China visa for Uzbekistan citizens

Uzbek ordinary passport holders need a Chinese visa in advance for tourism, business and study travel. Uzbekistan is not on the unilateral visa-free list nor on the 240-hour transit-free scheme as of July 2026 — the standard pathway is an L, M, X or Z visa lodged through the CVASC in Tashkent. Discussions on further easing under the Belt and Road framework have been reported, but no ordinary-passport exemption has taken effect.

Visa rules verified May 2026. Confirm with your nearest Chinese embassy or consulate before booking flights.

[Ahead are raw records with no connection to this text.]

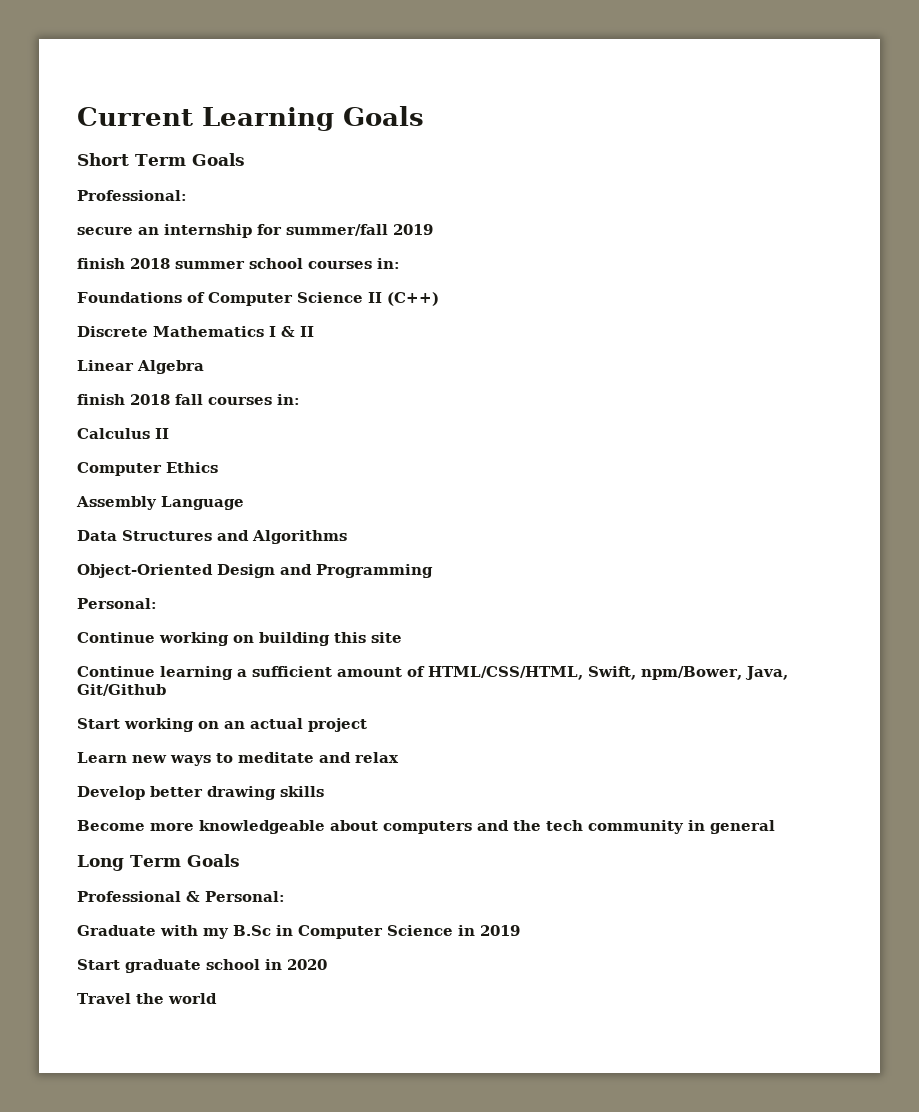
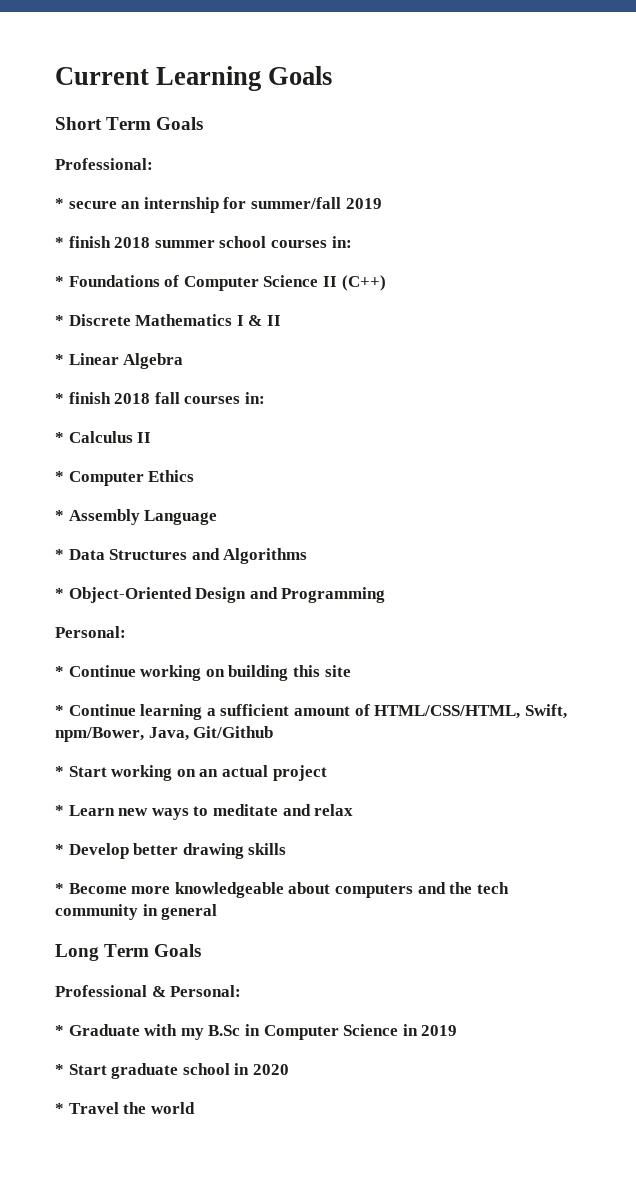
(187, 195) none -> [55,198,64,209] *
(433, 229) none -> [55,237,64,248] *
(400, 263) none -> [55,276,64,287] *
(439, 299) none -> [55,315,64,326] *
(314, 331) none -> [55,354,64,365] *
(204, 367) none -> [55,393,64,404] *
(300, 399) none -> [55,432,64,443] *
(169, 433) none -> [55,471,64,482] *
(218, 467) none -> [55,510,64,521] *
(244, 503) none -> [55,549,64,560] *
(347, 537) none -> [55,588,64,599] *
(157, 603) none -> [55,666,64,677] *
(402, 637) none -> [55,705,64,716] *
(166, 690) none -> [55,766,64,777] *
(367, 725) none -> [55,805,64,816] *
(399, 757) none -> [55,844,64,855] *
(324, 791) none -> [55,883,64,894] *
(285, 896) none -> [55,1025,64,1036] *
(520, 930) none -> [55,1064,64,1075] *
(327, 964) none -> [55,1103,64,1114] *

Current status (verified July 2026)

Uzbek ordinary passport holders currently need a visa before travelling to mainland China. Uzbekistan is not on the list of countries granted unilateral visa-free entry — a scheme China has extended to several European, Gulf and ASEAN partners between late 2024 and 2026 — and Uzbek passports are not covered by the 240-hour visa-free transit list either. Diplomatic and official passport holders have a long-standing bilateral exemption, but this does not extend to ordinary tourists or private business travellers.

Bilateral ties between Tashkent and Beijing have deepened under the Belt and Road Initiative and the Shanghai Cooperation Organisation, of which Uzbekistan is a founding member. Both governments describe the relationship as a comprehensive strategic partnership, and cross-border travel has grown steadily as Khorgos and the Central Asian rail corridors have expanded. Discussions on further easing of the visa regime for ordinary passports have been reported in Uzbek and Chinese media at various points; no such exemption has entered into force as of mid-2026, and applicants should assume a full visa application is required until an official notice is published by the Chinese embassy in Tashkent.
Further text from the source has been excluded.